> _Action item_
The line containing "total: 929.03 -> 921.86" marks the end: restate word for word every line from the first line of the entries below through that one.

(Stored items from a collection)

# # # # # # #

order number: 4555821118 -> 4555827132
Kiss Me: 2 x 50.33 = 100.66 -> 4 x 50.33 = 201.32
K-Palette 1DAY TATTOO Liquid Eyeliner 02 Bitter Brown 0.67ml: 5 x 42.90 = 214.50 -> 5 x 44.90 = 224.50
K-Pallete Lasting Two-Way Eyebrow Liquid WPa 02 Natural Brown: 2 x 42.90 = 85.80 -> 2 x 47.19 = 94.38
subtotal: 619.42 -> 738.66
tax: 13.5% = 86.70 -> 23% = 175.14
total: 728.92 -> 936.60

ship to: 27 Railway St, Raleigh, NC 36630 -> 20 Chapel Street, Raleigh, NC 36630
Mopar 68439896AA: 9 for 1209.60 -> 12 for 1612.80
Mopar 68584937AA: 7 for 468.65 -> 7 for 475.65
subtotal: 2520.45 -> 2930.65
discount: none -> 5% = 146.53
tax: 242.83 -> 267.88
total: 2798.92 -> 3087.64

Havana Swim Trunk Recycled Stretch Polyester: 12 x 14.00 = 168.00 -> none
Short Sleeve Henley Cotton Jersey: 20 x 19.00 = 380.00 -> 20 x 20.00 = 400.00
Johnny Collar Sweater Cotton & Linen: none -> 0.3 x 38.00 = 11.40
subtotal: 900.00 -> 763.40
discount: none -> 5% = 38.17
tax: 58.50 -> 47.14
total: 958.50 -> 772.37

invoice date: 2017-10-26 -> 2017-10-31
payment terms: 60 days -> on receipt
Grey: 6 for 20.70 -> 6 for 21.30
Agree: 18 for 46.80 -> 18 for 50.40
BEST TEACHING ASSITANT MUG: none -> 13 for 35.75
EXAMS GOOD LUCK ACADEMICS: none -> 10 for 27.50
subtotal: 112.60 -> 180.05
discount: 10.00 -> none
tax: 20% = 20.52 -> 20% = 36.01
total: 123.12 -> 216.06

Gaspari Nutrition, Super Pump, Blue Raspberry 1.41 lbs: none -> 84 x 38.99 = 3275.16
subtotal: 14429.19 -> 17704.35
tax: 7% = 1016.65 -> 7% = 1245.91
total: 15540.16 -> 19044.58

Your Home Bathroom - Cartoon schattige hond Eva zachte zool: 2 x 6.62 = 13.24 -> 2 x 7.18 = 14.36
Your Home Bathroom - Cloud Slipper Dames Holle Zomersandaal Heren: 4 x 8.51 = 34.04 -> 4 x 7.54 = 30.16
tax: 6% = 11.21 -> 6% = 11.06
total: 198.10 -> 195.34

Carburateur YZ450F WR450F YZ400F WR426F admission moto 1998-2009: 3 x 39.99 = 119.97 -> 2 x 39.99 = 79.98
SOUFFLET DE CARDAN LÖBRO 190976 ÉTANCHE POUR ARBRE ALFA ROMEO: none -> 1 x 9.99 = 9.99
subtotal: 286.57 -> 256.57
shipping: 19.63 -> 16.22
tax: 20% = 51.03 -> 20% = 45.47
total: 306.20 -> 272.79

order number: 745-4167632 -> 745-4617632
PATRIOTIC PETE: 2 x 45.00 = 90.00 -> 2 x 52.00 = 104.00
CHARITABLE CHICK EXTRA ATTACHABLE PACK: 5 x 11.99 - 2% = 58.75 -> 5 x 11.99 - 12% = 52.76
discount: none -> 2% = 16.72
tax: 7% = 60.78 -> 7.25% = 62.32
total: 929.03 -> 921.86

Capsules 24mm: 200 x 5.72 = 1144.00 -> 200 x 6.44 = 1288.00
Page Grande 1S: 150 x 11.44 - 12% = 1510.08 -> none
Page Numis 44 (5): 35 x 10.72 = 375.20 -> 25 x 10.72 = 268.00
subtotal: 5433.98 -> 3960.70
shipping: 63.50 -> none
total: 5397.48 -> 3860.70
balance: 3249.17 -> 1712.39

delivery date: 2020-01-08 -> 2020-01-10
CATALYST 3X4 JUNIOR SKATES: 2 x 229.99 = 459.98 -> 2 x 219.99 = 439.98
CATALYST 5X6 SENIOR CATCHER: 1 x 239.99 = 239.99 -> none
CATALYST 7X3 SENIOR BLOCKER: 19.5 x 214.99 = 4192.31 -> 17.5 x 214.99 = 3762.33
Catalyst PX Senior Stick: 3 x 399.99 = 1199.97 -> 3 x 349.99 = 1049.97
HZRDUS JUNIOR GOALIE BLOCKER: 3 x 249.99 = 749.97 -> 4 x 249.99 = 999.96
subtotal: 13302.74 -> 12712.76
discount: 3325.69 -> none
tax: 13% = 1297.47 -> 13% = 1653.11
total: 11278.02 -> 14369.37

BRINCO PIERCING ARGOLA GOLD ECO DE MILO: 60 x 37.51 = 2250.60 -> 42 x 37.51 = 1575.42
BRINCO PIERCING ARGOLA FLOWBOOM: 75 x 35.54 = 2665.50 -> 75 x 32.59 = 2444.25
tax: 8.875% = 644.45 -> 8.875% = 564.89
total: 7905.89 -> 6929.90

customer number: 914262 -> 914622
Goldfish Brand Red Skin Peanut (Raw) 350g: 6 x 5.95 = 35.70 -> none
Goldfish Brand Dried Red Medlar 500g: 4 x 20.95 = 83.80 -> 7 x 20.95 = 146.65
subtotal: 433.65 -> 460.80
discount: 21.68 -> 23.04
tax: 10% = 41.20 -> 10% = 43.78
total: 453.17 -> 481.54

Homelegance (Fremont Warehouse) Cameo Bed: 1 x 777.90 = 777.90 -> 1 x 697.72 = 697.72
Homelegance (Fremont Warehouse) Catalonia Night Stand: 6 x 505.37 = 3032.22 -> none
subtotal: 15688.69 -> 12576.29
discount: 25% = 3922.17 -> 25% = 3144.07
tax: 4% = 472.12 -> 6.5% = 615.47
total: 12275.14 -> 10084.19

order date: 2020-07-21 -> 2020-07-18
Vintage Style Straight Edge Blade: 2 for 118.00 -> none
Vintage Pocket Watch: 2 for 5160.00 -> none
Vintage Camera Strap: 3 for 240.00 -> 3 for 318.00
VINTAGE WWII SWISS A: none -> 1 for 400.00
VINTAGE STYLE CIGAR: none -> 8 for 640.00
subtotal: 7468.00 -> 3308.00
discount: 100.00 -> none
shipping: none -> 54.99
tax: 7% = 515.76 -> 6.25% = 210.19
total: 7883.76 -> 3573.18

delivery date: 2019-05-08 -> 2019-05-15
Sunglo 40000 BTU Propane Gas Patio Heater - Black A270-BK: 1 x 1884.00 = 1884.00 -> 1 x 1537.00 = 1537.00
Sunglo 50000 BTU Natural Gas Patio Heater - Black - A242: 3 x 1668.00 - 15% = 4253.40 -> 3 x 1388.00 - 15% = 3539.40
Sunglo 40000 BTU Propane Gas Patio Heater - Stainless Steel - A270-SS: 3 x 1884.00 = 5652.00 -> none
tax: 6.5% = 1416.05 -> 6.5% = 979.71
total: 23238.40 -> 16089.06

# # # # # # #

> _Result for this exercise_
order number: 4555821118 -> 4555827132
Kiss Me: 2 x 50.33 = 100.66 -> 4 x 50.33 = 201.32
K-Palette 1DAY TATTOO Liquid Eyeliner 02 Bitter Brown 0.67ml: 5 x 42.90 = 214.50 -> 5 x 44.90 = 224.50
K-Pallete Lasting Two-Way Eyebrow Liquid WPa 02 Natural Brown: 2 x 42.90 = 85.80 -> 2 x 47.19 = 94.38
subtotal: 619.42 -> 738.66
tax: 13.5% = 86.70 -> 23% = 175.14
total: 728.92 -> 936.60

ship to: 27 Railway St, Raleigh, NC 36630 -> 20 Chapel Street, Raleigh, NC 36630
Mopar 68439896AA: 9 for 1209.60 -> 12 for 1612.80
Mopar 68584937AA: 7 for 468.65 -> 7 for 475.65
subtotal: 2520.45 -> 2930.65
discount: none -> 5% = 146.53
tax: 242.83 -> 267.88
total: 2798.92 -> 3087.64

Havana Swim Trunk Recycled Stretch Polyester: 12 x 14.00 = 168.00 -> none
Short Sleeve Henley Cotton Jersey: 20 x 19.00 = 380.00 -> 20 x 20.00 = 400.00
Johnny Collar Sweater Cotton & Linen: none -> 0.3 x 38.00 = 11.40
subtotal: 900.00 -> 763.40
discount: none -> 5% = 38.17
tax: 58.50 -> 47.14
total: 958.50 -> 772.37

invoice date: 2017-10-26 -> 2017-10-31
payment terms: 60 days -> on receipt
Grey: 6 for 20.70 -> 6 for 21.30
Agree: 18 for 46.80 -> 18 for 50.40
BEST TEACHING ASSITANT MUG: none -> 13 for 35.75
EXAMS GOOD LUCK ACADEMICS: none -> 10 for 27.50
subtotal: 112.60 -> 180.05
discount: 10.00 -> none
tax: 20% = 20.52 -> 20% = 36.01
total: 123.12 -> 216.06

Gaspari Nutrition, Super Pump, Blue Raspberry 1.41 lbs: none -> 84 x 38.99 = 3275.16
subtotal: 14429.19 -> 17704.35
tax: 7% = 1016.65 -> 7% = 1245.91
total: 15540.16 -> 19044.58

Your Home Bathroom - Cartoon schattige hond Eva zachte zool: 2 x 6.62 = 13.24 -> 2 x 7.18 = 14.36
Your Home Bathroom - Cloud Slipper Dames Holle Zomersandaal Heren: 4 x 8.51 = 34.04 -> 4 x 7.54 = 30.16
tax: 6% = 11.21 -> 6% = 11.06
total: 198.10 -> 195.34

Carburateur YZ450F WR450F YZ400F WR426F admission moto 1998-2009: 3 x 39.99 = 119.97 -> 2 x 39.99 = 79.98
SOUFFLET DE CARDAN LÖBRO 190976 ÉTANCHE POUR ARBRE ALFA ROMEO: none -> 1 x 9.99 = 9.99
subtotal: 286.57 -> 256.57
shipping: 19.63 -> 16.22
tax: 20% = 51.03 -> 20% = 45.47
total: 306.20 -> 272.79

order number: 745-4167632 -> 745-4617632
PATRIOTIC PETE: 2 x 45.00 = 90.00 -> 2 x 52.00 = 104.00
CHARITABLE CHICK EXTRA ATTACHABLE PACK: 5 x 11.99 - 2% = 58.75 -> 5 x 11.99 - 12% = 52.76
discount: none -> 2% = 16.72
tax: 7% = 60.78 -> 7.25% = 62.32
total: 929.03 -> 921.86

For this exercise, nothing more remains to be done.